Structured diff data
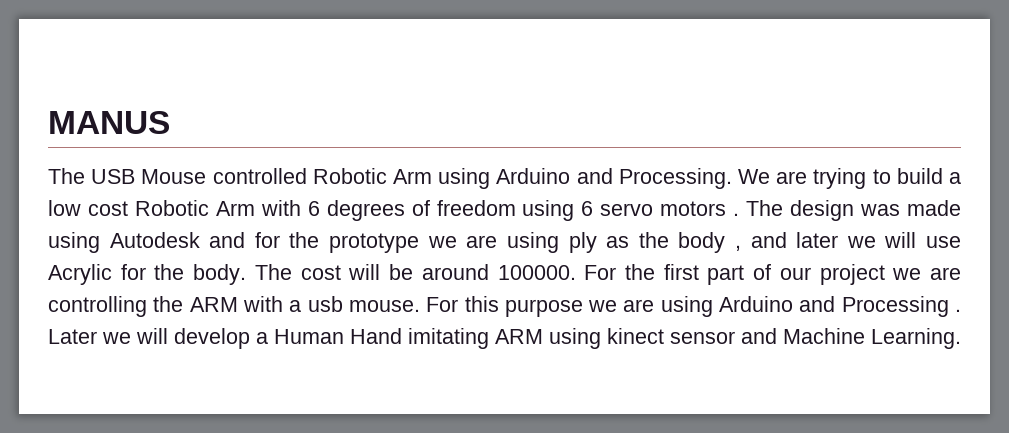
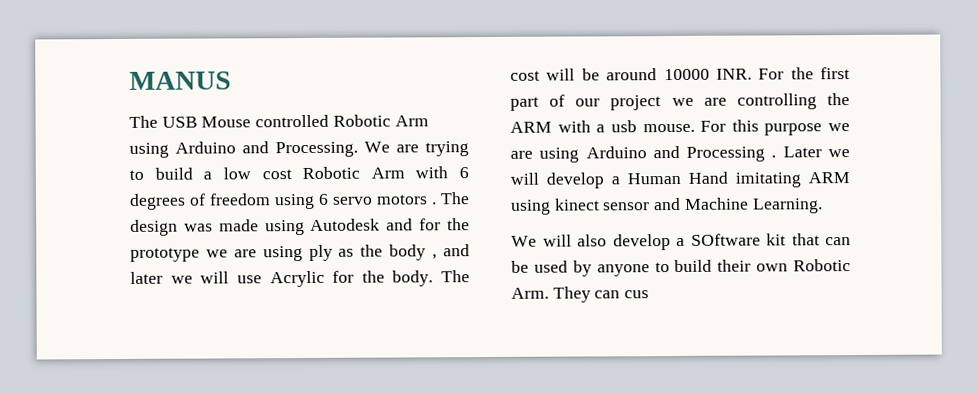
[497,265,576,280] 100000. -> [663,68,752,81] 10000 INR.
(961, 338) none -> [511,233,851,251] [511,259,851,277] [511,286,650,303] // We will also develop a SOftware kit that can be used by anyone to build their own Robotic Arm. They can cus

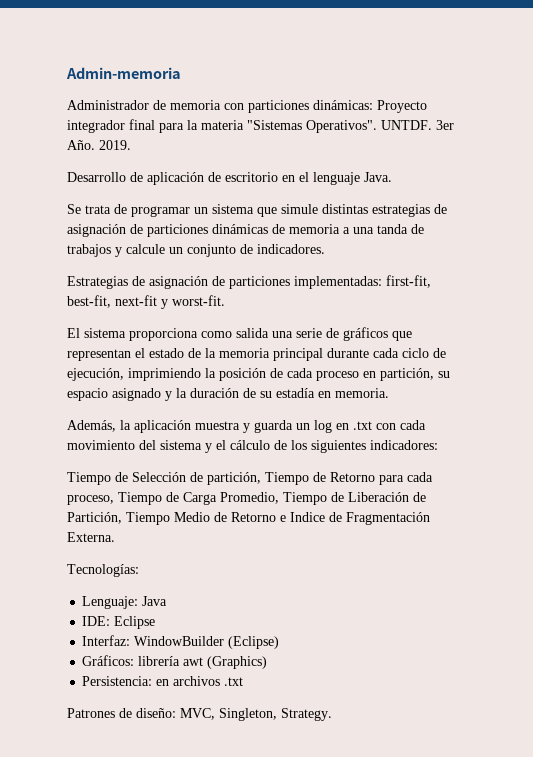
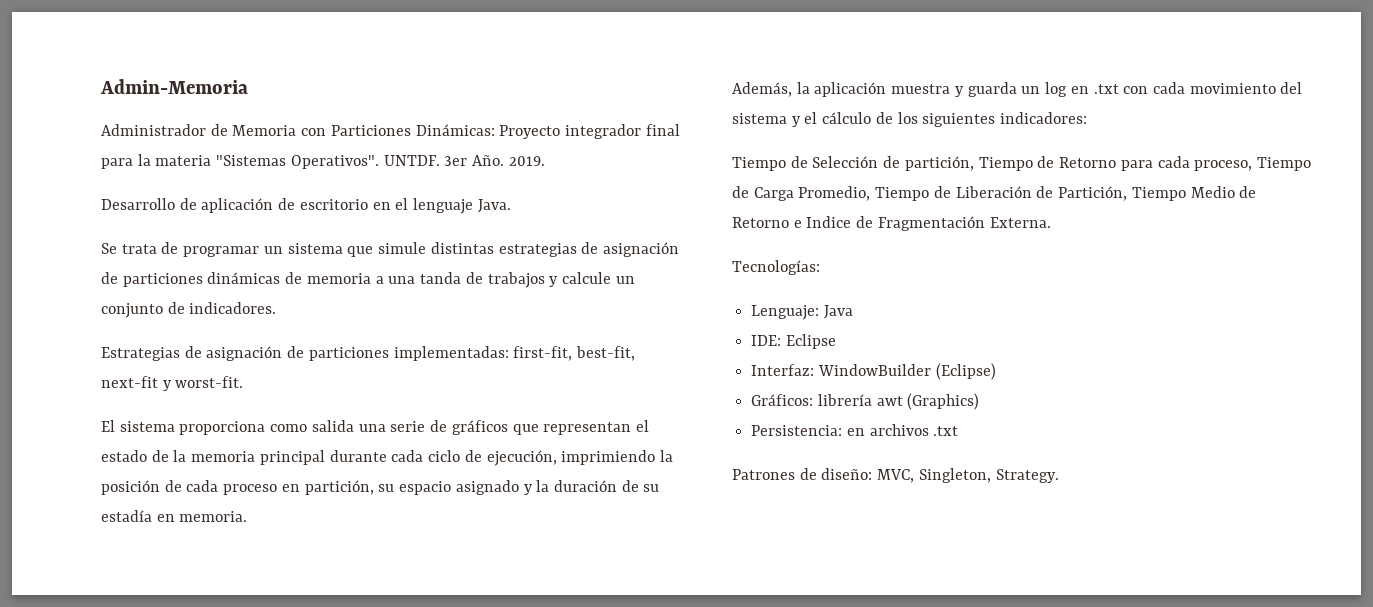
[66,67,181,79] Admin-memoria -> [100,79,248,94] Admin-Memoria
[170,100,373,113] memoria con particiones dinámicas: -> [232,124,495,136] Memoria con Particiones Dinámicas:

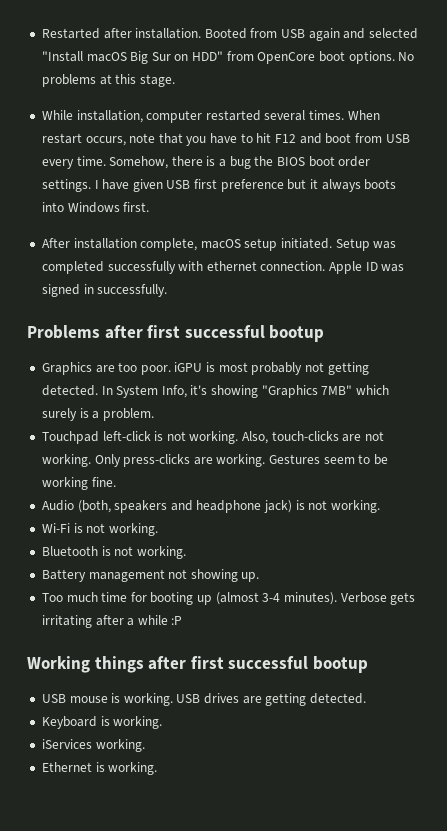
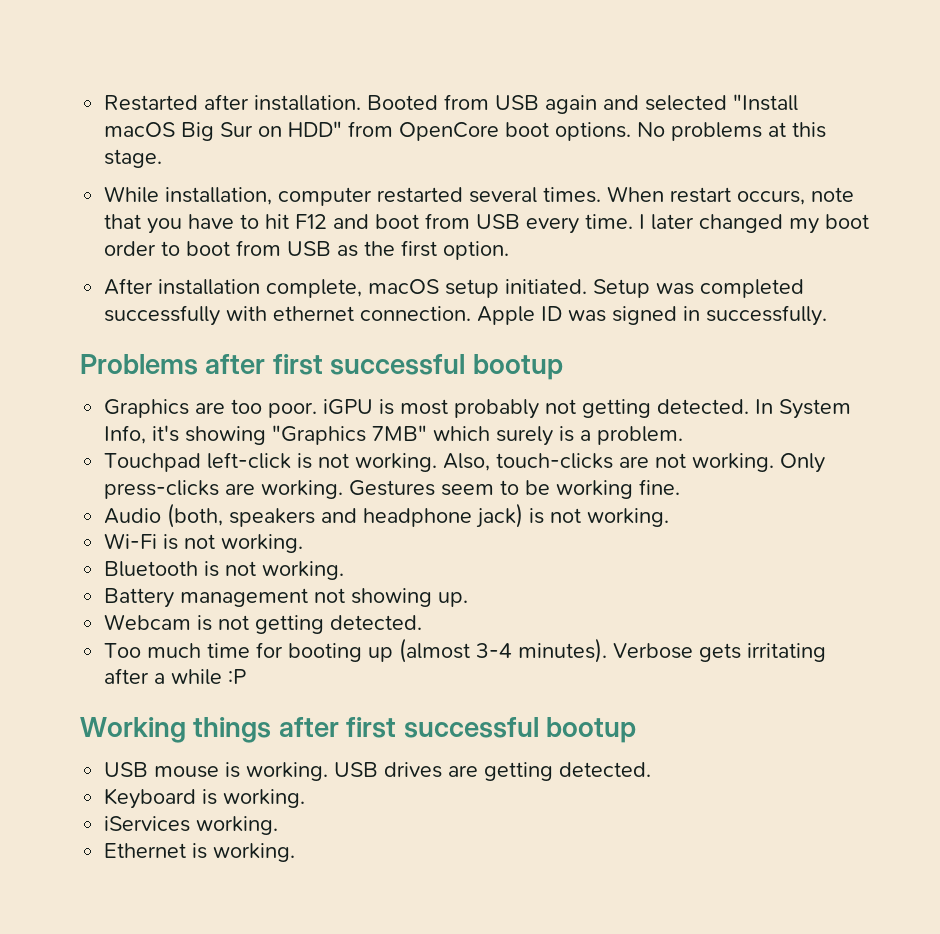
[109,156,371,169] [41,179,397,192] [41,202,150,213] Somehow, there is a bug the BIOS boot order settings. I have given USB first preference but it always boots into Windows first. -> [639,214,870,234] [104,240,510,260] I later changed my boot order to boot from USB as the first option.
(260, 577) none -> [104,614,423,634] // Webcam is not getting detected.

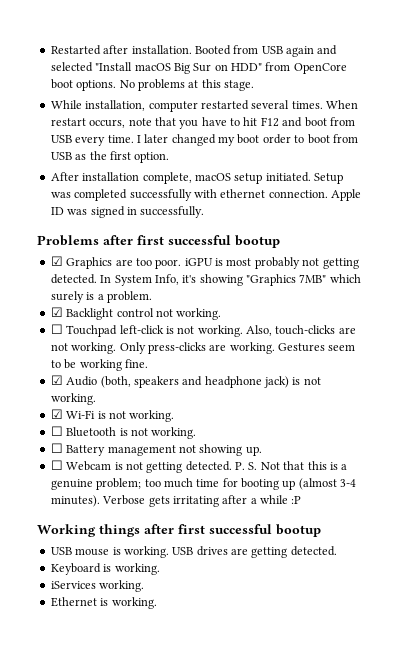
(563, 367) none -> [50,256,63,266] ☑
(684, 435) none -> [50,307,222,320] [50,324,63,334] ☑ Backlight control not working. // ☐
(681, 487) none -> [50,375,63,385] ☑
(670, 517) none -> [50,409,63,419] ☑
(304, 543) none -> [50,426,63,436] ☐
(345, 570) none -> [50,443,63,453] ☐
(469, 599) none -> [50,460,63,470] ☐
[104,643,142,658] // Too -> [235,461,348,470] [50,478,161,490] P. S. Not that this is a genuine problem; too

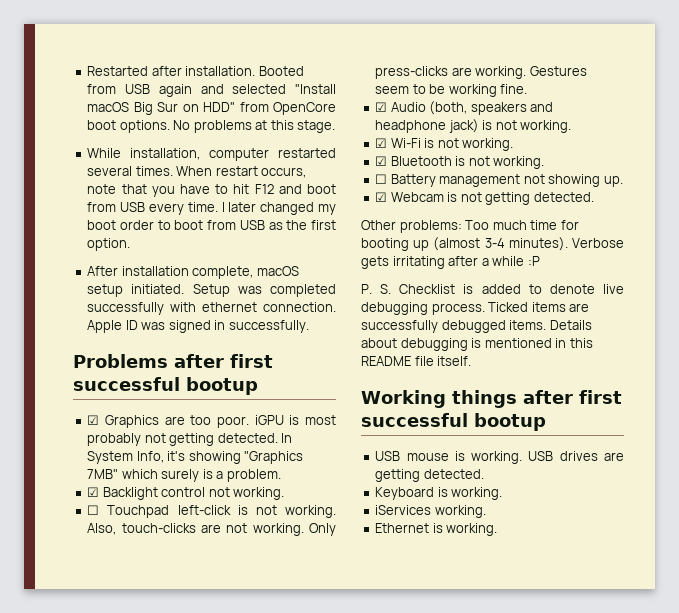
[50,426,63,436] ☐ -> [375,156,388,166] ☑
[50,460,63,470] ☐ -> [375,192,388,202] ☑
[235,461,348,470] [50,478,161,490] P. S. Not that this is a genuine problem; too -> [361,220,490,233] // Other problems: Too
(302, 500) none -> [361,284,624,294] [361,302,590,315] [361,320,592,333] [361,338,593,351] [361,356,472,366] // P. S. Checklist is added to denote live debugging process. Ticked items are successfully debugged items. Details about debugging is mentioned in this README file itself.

**Your goal:** The entries above are to be restated verbatim, with no pictures carried over.

**Reply:**
[497,265,576,280] 100000. -> [663,68,752,81] 10000 INR.
(961, 338) none -> [511,233,851,251] [511,259,851,277] [511,286,650,303] // We will also develop a SOftware kit that can be used by anyone to build their own Robotic Arm. They can cus

[66,67,181,79] Admin-memoria -> [100,79,248,94] Admin-Memoria
[170,100,373,113] memoria con particiones dinámicas: -> [232,124,495,136] Memoria con Particiones Dinámicas:

[109,156,371,169] [41,179,397,192] [41,202,150,213] Somehow, there is a bug the BIOS boot order settings. I have given USB first preference but it always boots into Windows first. -> [639,214,870,234] [104,240,510,260] I later changed my boot order to boot from USB as the first option.
(260, 577) none -> [104,614,423,634] // Webcam is not getting detected.

(563, 367) none -> [50,256,63,266] ☑
(684, 435) none -> [50,307,222,320] [50,324,63,334] ☑ Backlight control not working. // ☐
(681, 487) none -> [50,375,63,385] ☑
(670, 517) none -> [50,409,63,419] ☑
(304, 543) none -> [50,426,63,436] ☐
(345, 570) none -> [50,443,63,453] ☐
(469, 599) none -> [50,460,63,470] ☐
[104,643,142,658] // Too -> [235,461,348,470] [50,478,161,490] P. S. Not that this is a genuine problem; too

[50,426,63,436] ☐ -> [375,156,388,166] ☑
[50,460,63,470] ☐ -> [375,192,388,202] ☑
[235,461,348,470] [50,478,161,490] P. S. Not that this is a genuine problem; too -> [361,220,490,233] // Other problems: Too
(302, 500) none -> [361,284,624,294] [361,302,590,315] [361,320,592,333] [361,338,593,351] [361,356,472,366] // P. S. Checklist is added to denote live debugging process. Ticked items are successfully debugged items. Details about debugging is mentioned in this README file itself.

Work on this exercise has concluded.